A record number of high school students from all across the state gathered at Saint Peter’s University this week for the 25th Annual High School Model U.N., which was hosted by the Guarini Institute for Government and Leadership on March 1 and 2.
The conference brings together students and faculty advisors from high schools throughout New Jersey to provide them with the opportunity to experience, first-hand, the challenges of international conference diplomacy and negotiation. By assuming the role as U.N. representatives and by actively participating in the resolution of issues of global concern, delegates experience the workings of the United Nations.
“As a NGO with the United Nations, we feel it is vital to provide students from all over New Jersey with the opportunity to debate in mock committees ranging from disarmament to sustainability,” said Leila Sadeghi, Ph.D., executive director of the Guarini Institute for Government and Leadership at Saint Peter’s University.

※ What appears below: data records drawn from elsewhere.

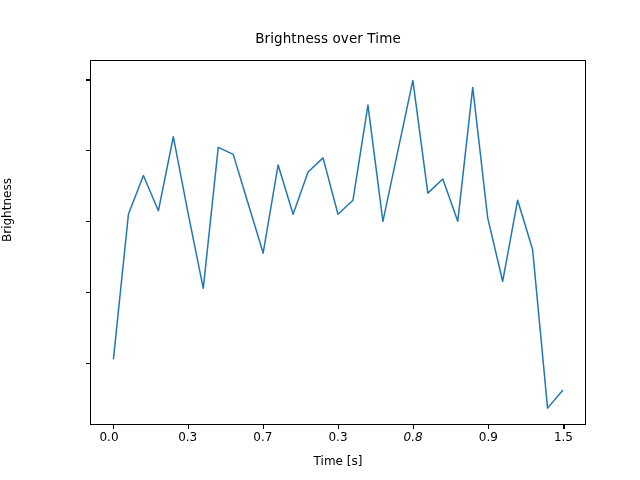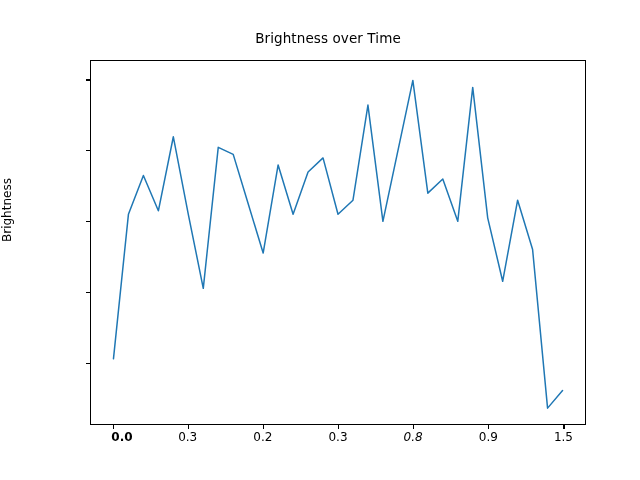--- a/index.html
+++ b/index.html
@@ -106,7 +106,7 @@
       <div class="ytick-mark" style="top: 79.4903px; left: 78.2px;"></div>
     </div>
   <div id="xtick-labels">
-      <div class="xtick-label" style="left: 114px; font-weight: bold;">0.0</div>
+      <div class="xtick-label" style="left: 101px;">0.0</div>
       <div class="xtick-mark" style="left: 104.545px;"></div>
       <div class="xtick-label" style="left: 179.697px;">0.3</div>
       <div class="xtick-mark" style="left: 179.697px;"></div>

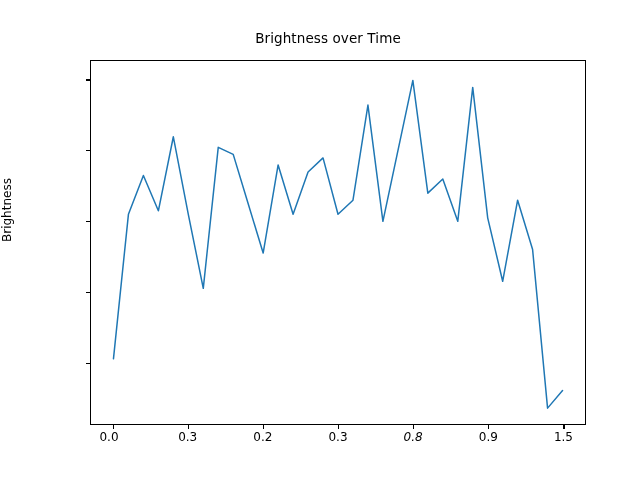--- a/index.html
+++ b/index.html
@@ -110,7 +110,7 @@
       <div class="xtick-mark" style="left: 104.545px;"></div>
       <div class="xtick-label" style="left: 179.697px;">0.3</div>
       <div class="xtick-mark" style="left: 179.697px;"></div>
-      <div class="xtick-label" style="left: 254.848px;">0.2</div>
+      <div class="xtick-label" style="left: 254.848px;">0.7</div>
       <div class="xtick-mark" style="left: 254.848px;"></div>
       <div class="xtick-label" style="left: 330px;">0.3</div>
       <div class="xtick-mark" style="left: 330px;"></div>

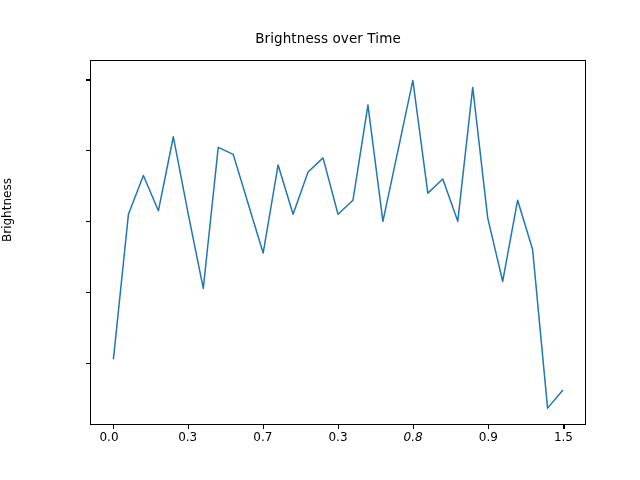--- a/index.html
+++ b/index.html
@@ -97,6 +97,7 @@
   <div id="chart-title">Brightness over Time</div>
 
   <div id="ylabel">Brightness</div>
+  <div id="xlabel">Time [s]</div>
 
   <div id="ytick-labels">
       <div class="ytick-mark" style="top: 362.985px; left: 78.2px;"></div>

The schools represented at the event include Mansquan High School, North Brunswick Township High School, American Christian School, Academy for Urban Leadership Charter High School, Marist High School, Eastern Christian High School, Saint Dominic Academy, Pascack Hills High School, Dickinson High School, Middletown High School North, Paramus Catholic High School, West Milford High School, Rising Star Academy, Vernon High School, Colts Neck High School, Palisades High School, Hudson Catholic, Mahwah High School, Cresskill High School, West Mendham High School, Pascack Valley High School, Perth Amboy High School, Tenafly High School and County Prep High School.
This year, Omar Humadi, adviser to H.E. Ambassador Mohamed Alhakim, Permanent Mission of Iraq to the United Nations, served as the closing speaker for the conference. Humadi has more than 14 years of experience in political advising, consultation and campaign management, administration and finance. As an adviser at the Iraqi Mission to the U.N., he advises on Iraq-U.S. relations, media outreach and engagement and presidential tracking memos on all presidential candidates for the Mission of Iraq and Baghdad.
During his talk, Humadi discussed the importance of the United Nations and misconceptions about it. He also spoke about the dire need for our youth to be engaged civically in both a moral and political sense. He called on the students to politically fight for what they believe in and not cower to the consensus of groups and their ideologies.
“We, as citizens, need to be civically and morally informed and involved in the role of what gets done both locally and at the federal level,” said Humadi. “Decisions are made by policymakers –who are informed by citizens– and have the power of impacting our lives in many ways. Hence why we need to be engaged, informed and involved.”